Solomon married a whole slew of pagan women. How was this allowed?

Response:

A cursory reading of those actions of King Solomon's does seem pretty incriminating. The verse states clearly that these women were of the gentile nations, from which we are warned not to marry.

Yet, in Kings I 3:3, after telling us that King Solomon married the Egyptian princess, the verse tells us that "Solomon loved G‑d, walking in the statutes of David his father." How is one who marries "of the nations about which G‑d had said to the Children of Israel, 'You shall not marry among them (Kings I 11:2)'" described as "a lover of G‑d" who "walks in the statutes of his father"?
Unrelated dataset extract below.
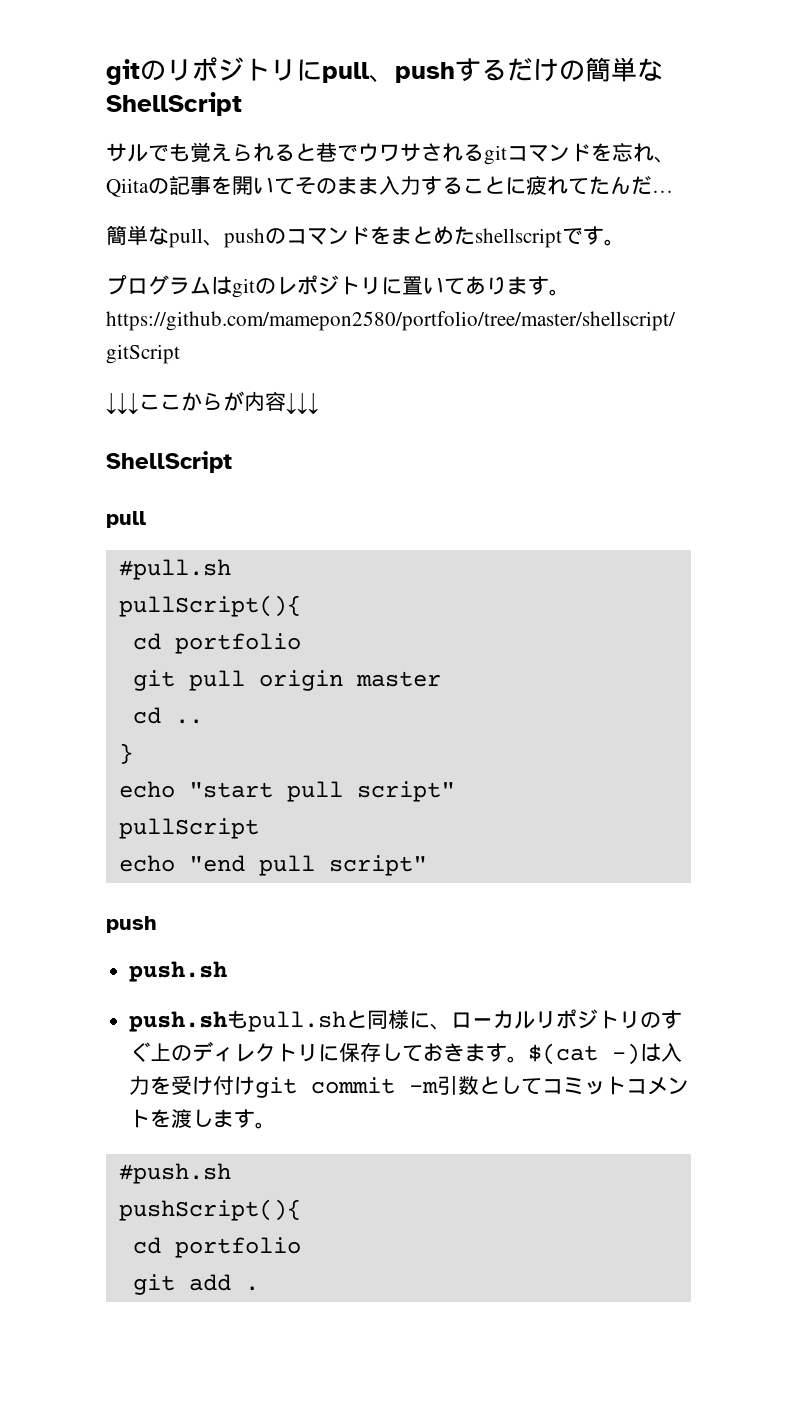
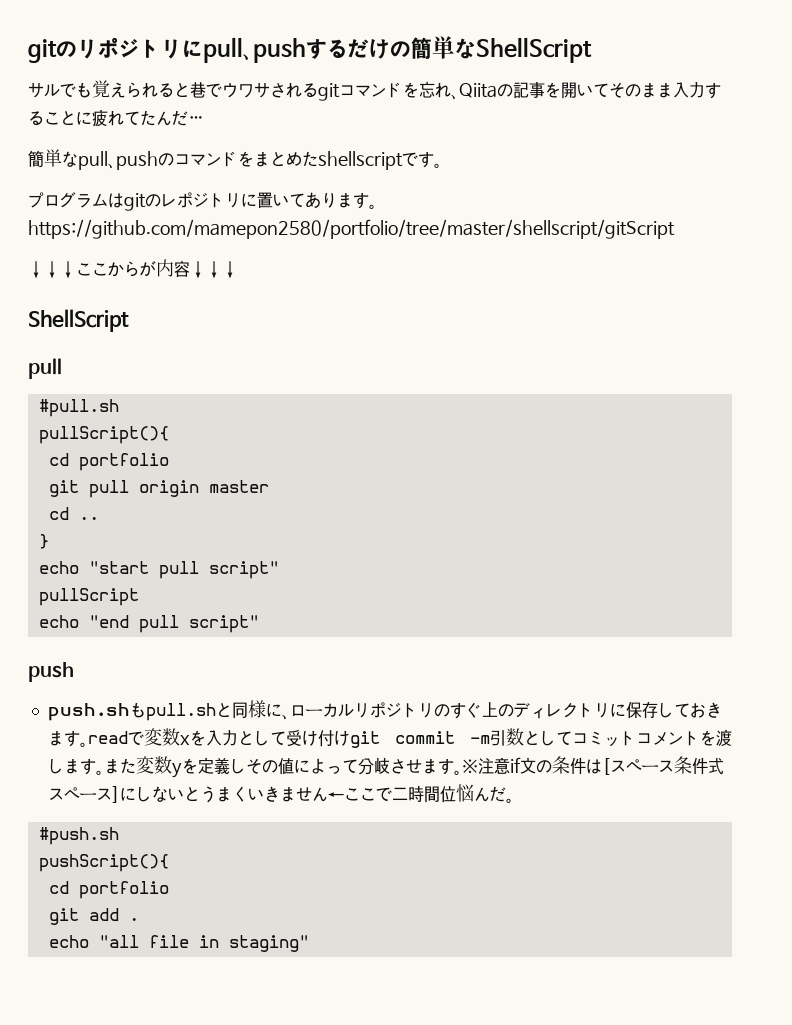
[129,1011,228,1032] // push.sh -> (130, 712) none
[528,1043,683,1065] [129,1076,172,1095] $(cat -)は入力を -> [87,728,286,746] readで変数xを入力として
(277, 1125) none -> [103,756,724,778] [47,784,514,803] また変数yを定義しその値によって分岐させます。※注意if文の条件は[スペース条件式スペース]にしないとうまくいきません←ここで二時間位悩んだ。
(259, 1288) none -> [48,935,309,952] // echo "all file in staging"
This question troubled Maimonides too. The great 12th century philosopher and halachist addressed this in his Mishneh Torah, in the Laws of Forbidden Relationshps (13:14-16). The following is a free translation of his explanation to these seemingly conflicting verses:

"Do not imagine that Samson, the savior of Israel, or Solomon, king of Israel, who was called 'the beloved of the Lord,' married foreign women while they were still Gentiles. Rather, the key to this matter is as follows:

"The correct premise is that when a man or woman shall come to convert, we investigate if perhaps they came to convert for monetary reward, office they will receive, or out of fear. If the would-be convert is a male we investigate if perhaps there is a Jewish woman he has eyed for marriage, and if it is a women we investigate if there is a Jewish man she is eyeing. If we find that they have no ulterior motive, we inform them of the weight of the yoke of Torah and the burden of its fulfillment for a gentile, in order that they should abandon this quest. If they accepted, and did not abandon this quest, and we see that they truly came out of love, we accept them...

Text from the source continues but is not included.